··· Record extracts ···

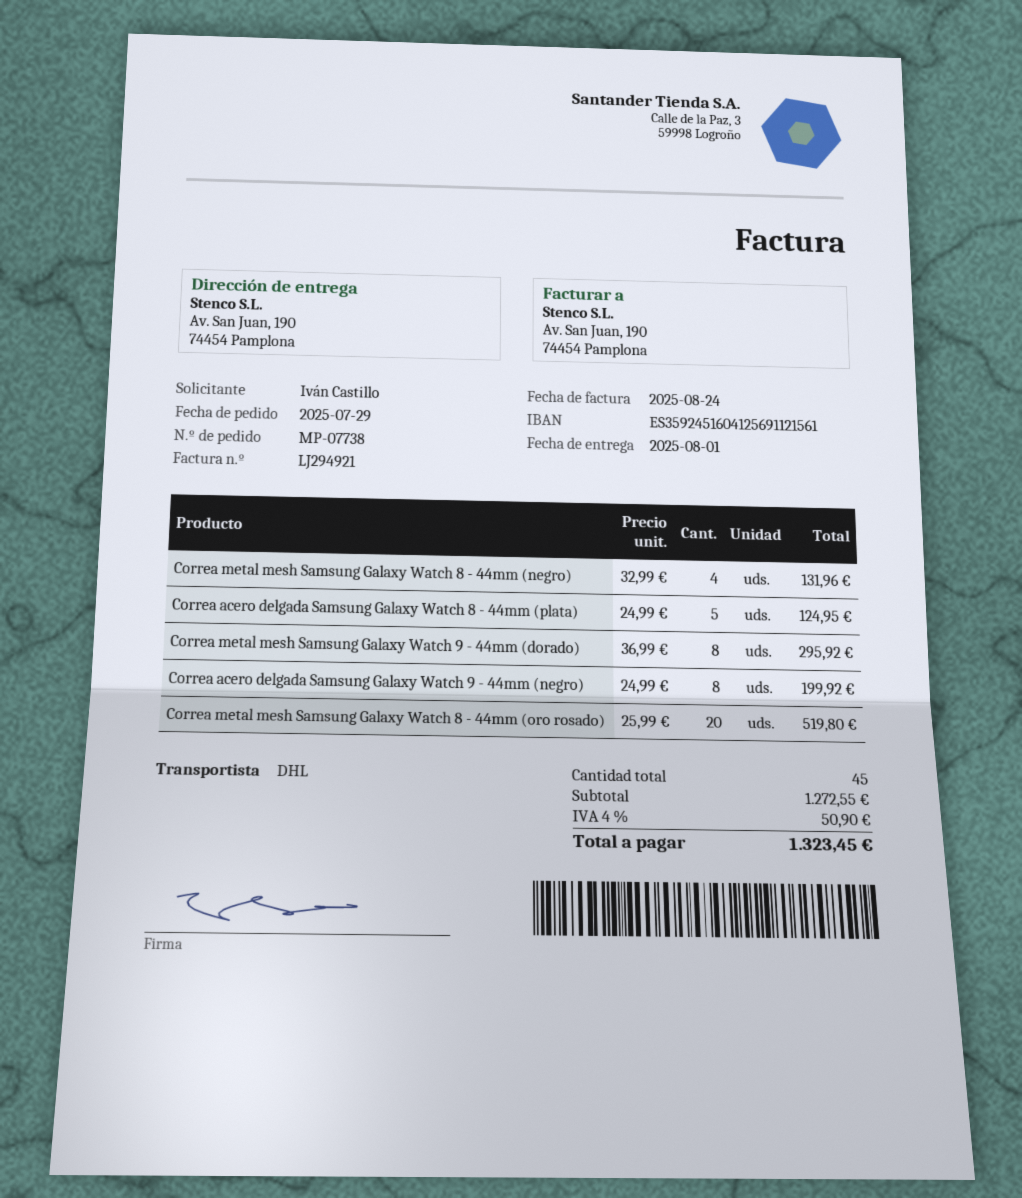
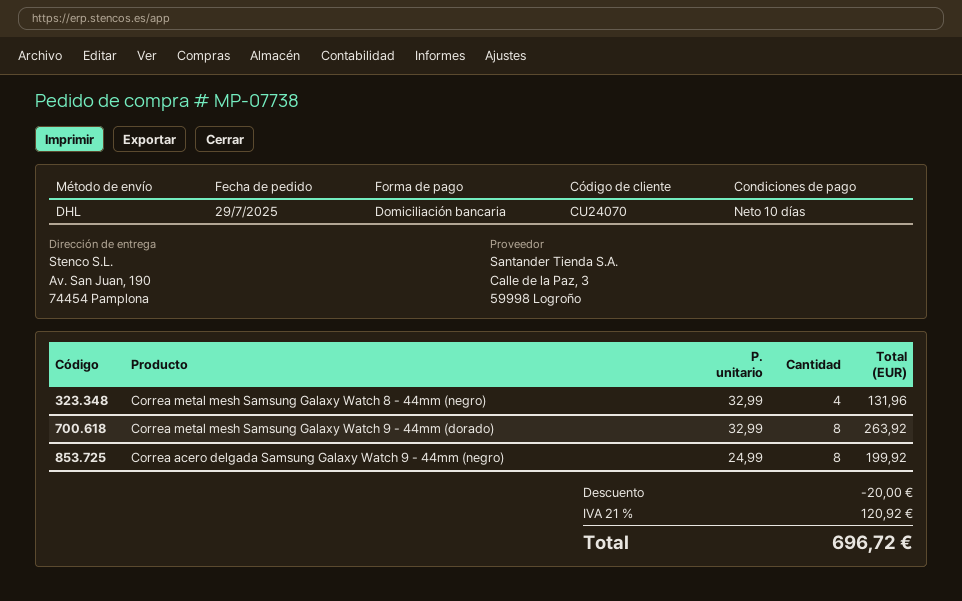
Correa acero delgada Samsung Galaxy Watch 8 - 44mm (plata): 5 x 24.99 = 124.95 -> none
Correa metal mesh Samsung Galaxy Watch 9 - 44mm (dorado): 8 x 36.99 = 295.92 -> 8 x 32.99 = 263.92
Correa metal mesh Samsung Galaxy Watch 8 - 44mm (oro rosado): 20 x 25.99 = 519.80 -> none
discount: none -> 20.00
tax: 4% = 50.90 -> 21% = 120.92
total: 1323.45 -> 696.72

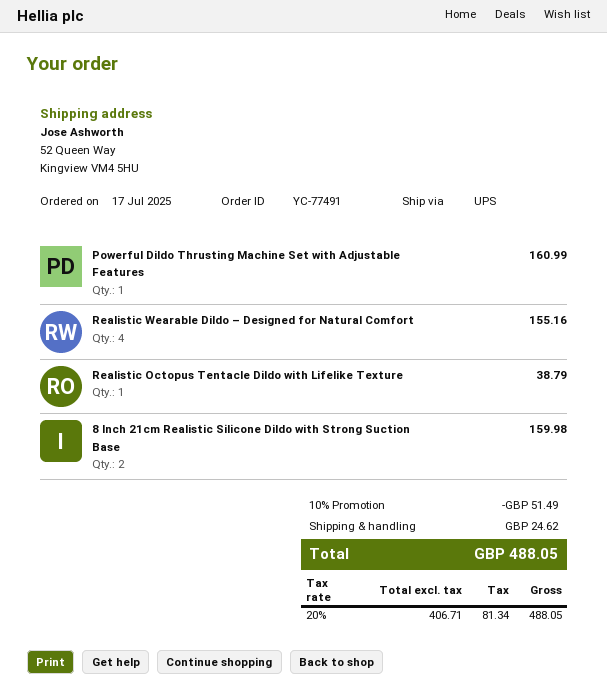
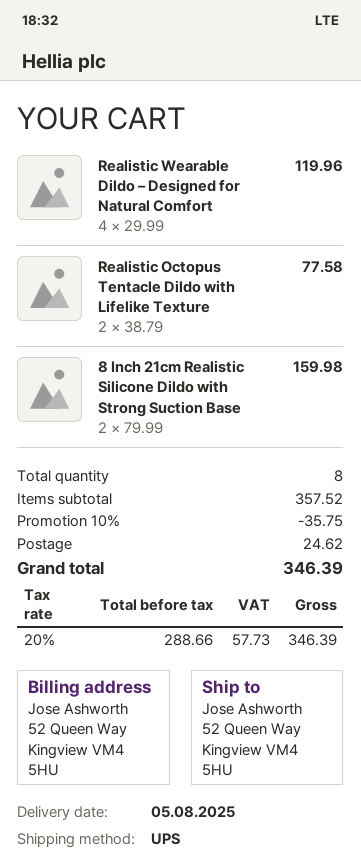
Powerful Dildo Thrusting Machine Set with Adjustable Features: 1 for 160.99 -> none
Realistic Wearable Dildo – Designed for Natural Comfort: 4 for 155.16 -> 4 for 119.96
Realistic Octopus Tentacle Dildo with Lifelike Texture: 1 for 38.79 -> 2 for 77.58
discount: 10% = 51.49 -> 10% = 35.75
net: 406.71 -> 288.66
tax: 20% = 81.34 -> 20% = 57.73
total: 488.05 -> 346.39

···

The problem: Exactly as given, transcribe every line of the data, but not its images.

Output for this task:
Correa acero delgada Samsung Galaxy Watch 8 - 44mm (plata): 5 x 24.99 = 124.95 -> none
Correa metal mesh Samsung Galaxy Watch 9 - 44mm (dorado): 8 x 36.99 = 295.92 -> 8 x 32.99 = 263.92
Correa metal mesh Samsung Galaxy Watch 8 - 44mm (oro rosado): 20 x 25.99 = 519.80 -> none
discount: none -> 20.00
tax: 4% = 50.90 -> 21% = 120.92
total: 1323.45 -> 696.72

Powerful Dildo Thrusting Machine Set with Adjustable Features: 1 for 160.99 -> none
Realistic Wearable Dildo – Designed for Natural Comfort: 4 for 155.16 -> 4 for 119.96
Realistic Octopus Tentacle Dildo with Lifelike Texture: 1 for 38.79 -> 2 for 77.58
discount: 10% = 51.49 -> 10% = 35.75
net: 406.71 -> 288.66
tax: 20% = 81.34 -> 20% = 57.73
total: 488.05 -> 346.39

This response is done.